Open Food: Better Choices and Transparent Supply Chains

Open Food: Better Choices and Transparent Supply Chains

Open Food is a term heard around different initiatives providing consumer information about food products to enable them to make better food choices. More transparency in food ingredients, shorter supply chains to fill in the gap between farmers and eaters, or digital cuisine making it possible to create balanced menus, are three of the possibilities around the open food idea. In this post we present three innovative projects using technology to bring information and transparency about what we eat to the consumers.

Open Food Network
The Open Food Network is a free and open source project, originating in Australia and now operating in different countries, which aims to support diverse food enterprises and “making it easy to access local and sustainable food”, as they explain in their website.

Some of the biggest challenges for local food producers are access to information about markets and distribution channels, highlighted in the following introductory video. On the other side, consumers don’t get too much information about how the foodstuff is being produced. This project pretends to encourage local food production and bring transparency to the food supply chain by approaching consumers and fresh food producers and making the chain shorter.

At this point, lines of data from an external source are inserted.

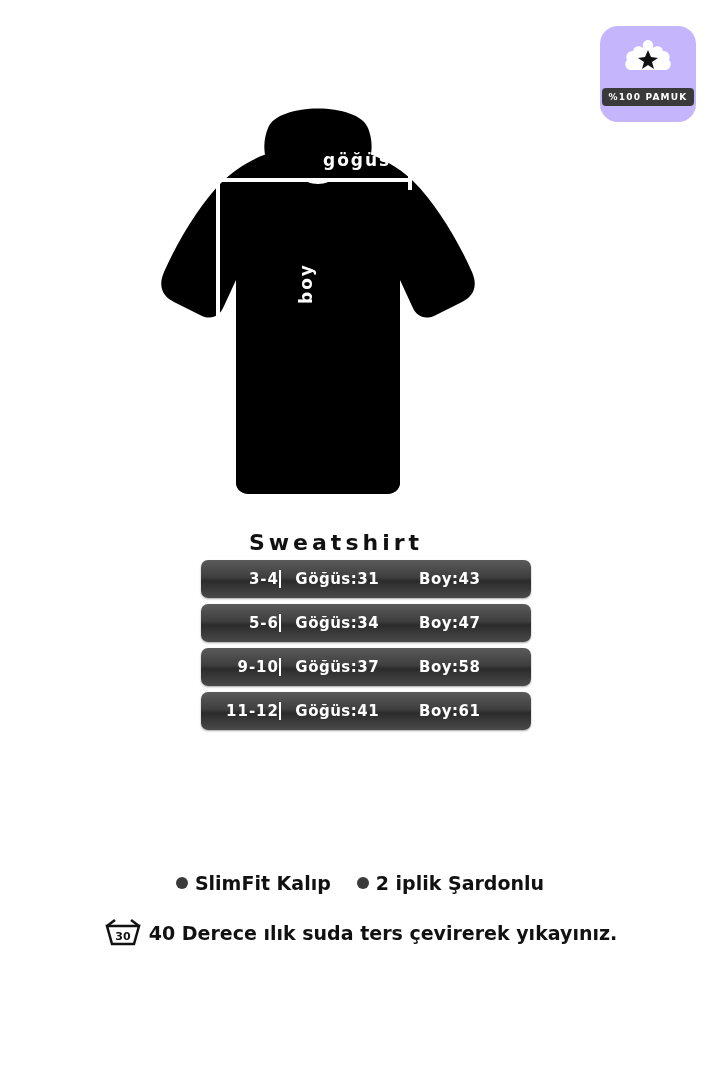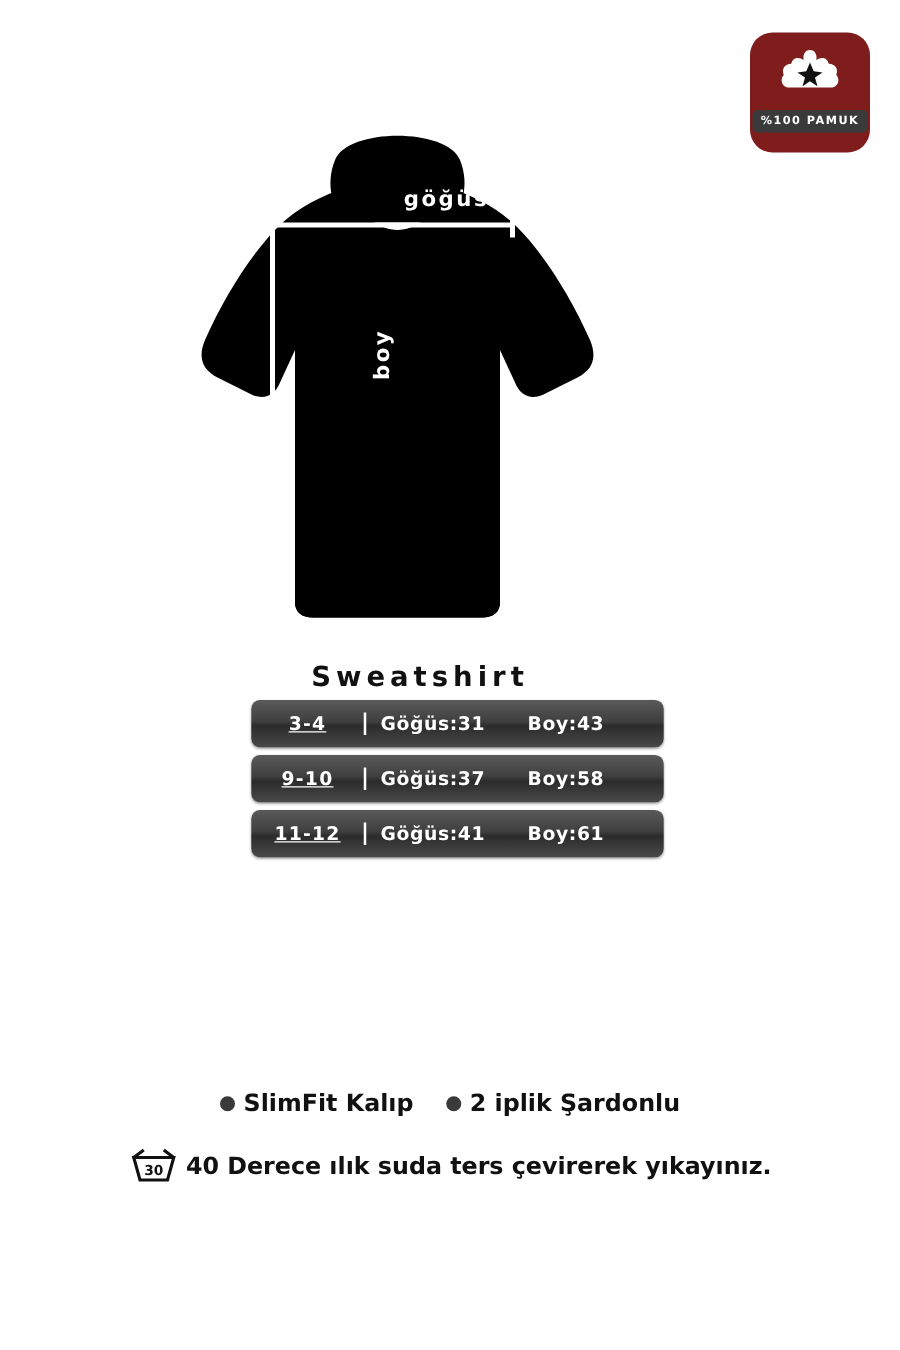"%100 PAMUK" .cotton-badge { background: #7f1d1d -> #c4b5fd }
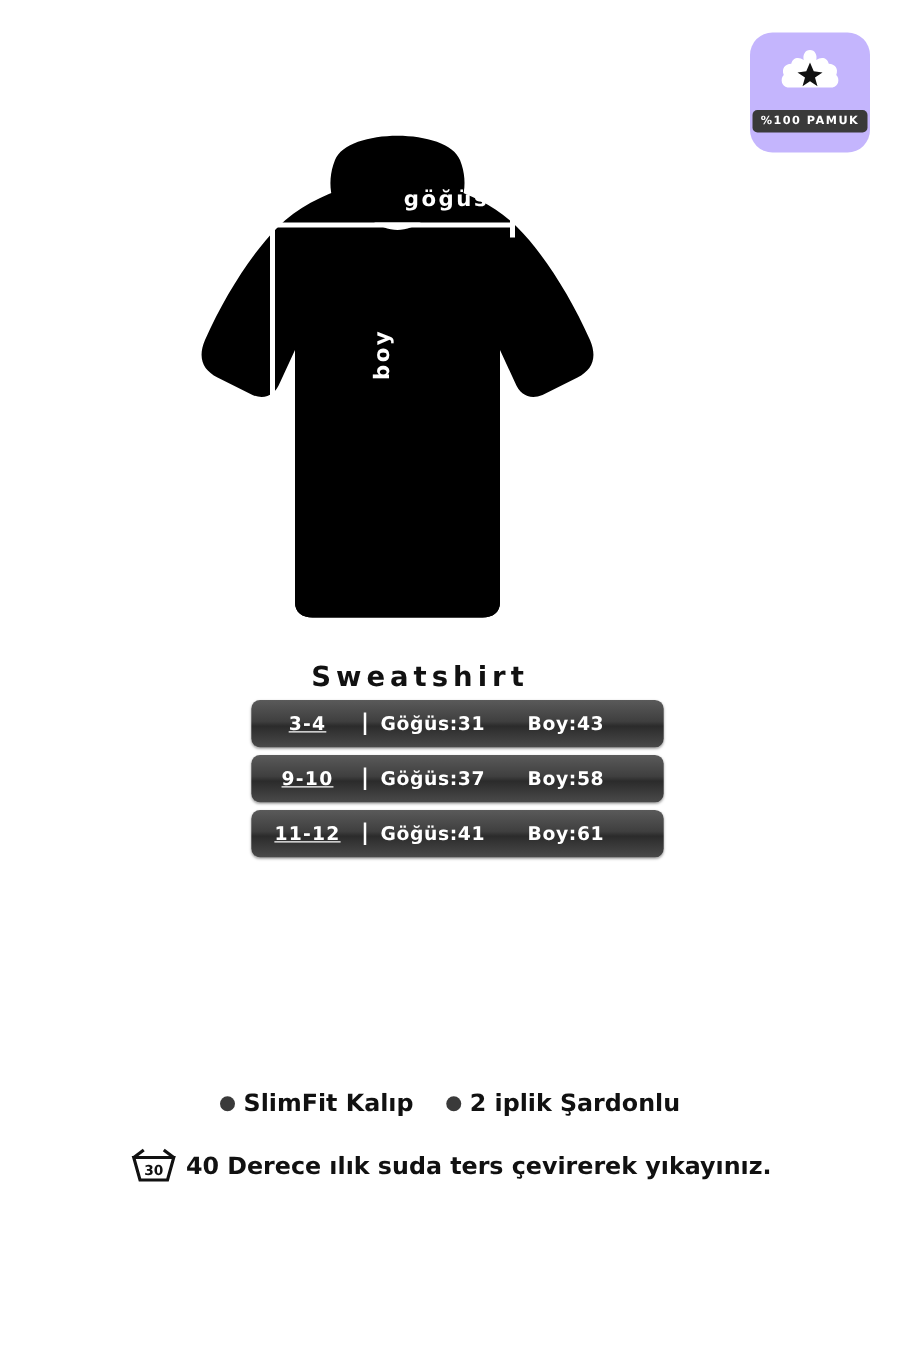"3-4" .cell-size { text-align: center -> right; text-decoration: underline -> none; width: 92px -> 80px }
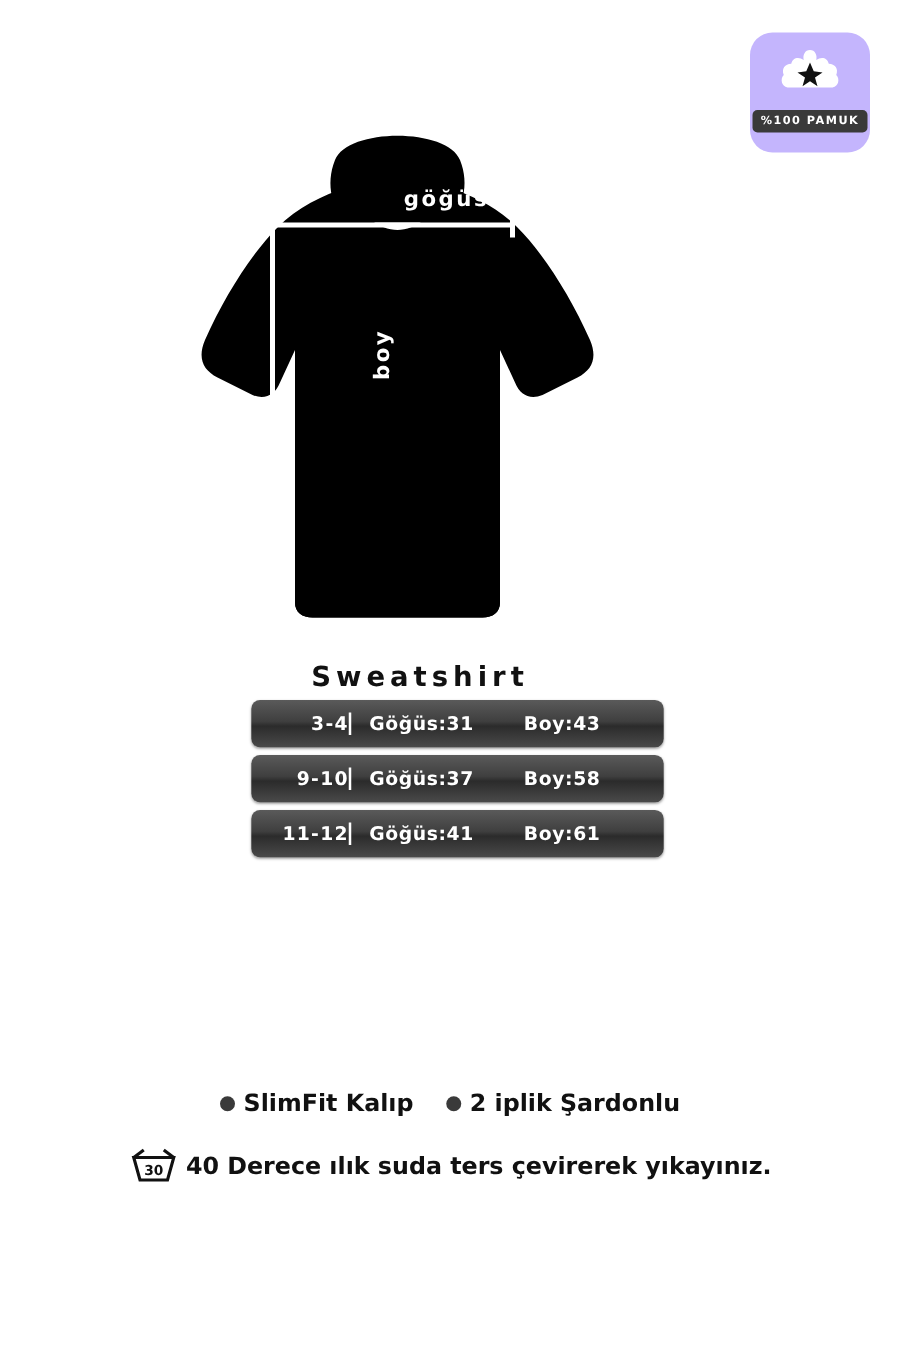"5-6" div.size-row { html: none -> <div> <span>5-6</span> <span>Göğüs:34</span> <span>Boy:47</span> </div> }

They use an open source platform to put independent food producers and retailers directly in contact with consumers. One of their aspirations is to grow a sustainable food production system collaboratively.

 

 

Open Food Facts
Open Food Facts is another collaborative project to provide information about food products. Consumers can get into the website and find nutritional information about different food products to make the best choice by comparing all kinds of food products. The aim of this platform is to help consumers understand nutritional labels or find products without any specific component, encourage companies to produce healthier foodstuff, and provide researchers an instrument to compare data and find if certain substances can be related to diseases.

Food label / gettyimages.com

 

The Open Food System Initiative
The Open Food System Initiative is another example of how to use technology to most effectively provide consumer information about food. The French household appliances manufacturer SEB is under this project. Its aim is to develop products and kitchen applications to improve the way consumers approach the preparation of their meals so they have coined the term connected nutrition.

According to the SEB’s Digital Projects Manager François Mayor Olivos, The Open Food System Initiative expects to “go much wider than the product itself, so that people aren’t just buying a piece of equipment”. They intend to bring together equipment and services to create real experiences in the kitchen and help people to create personalized, balanced, and healthy menus.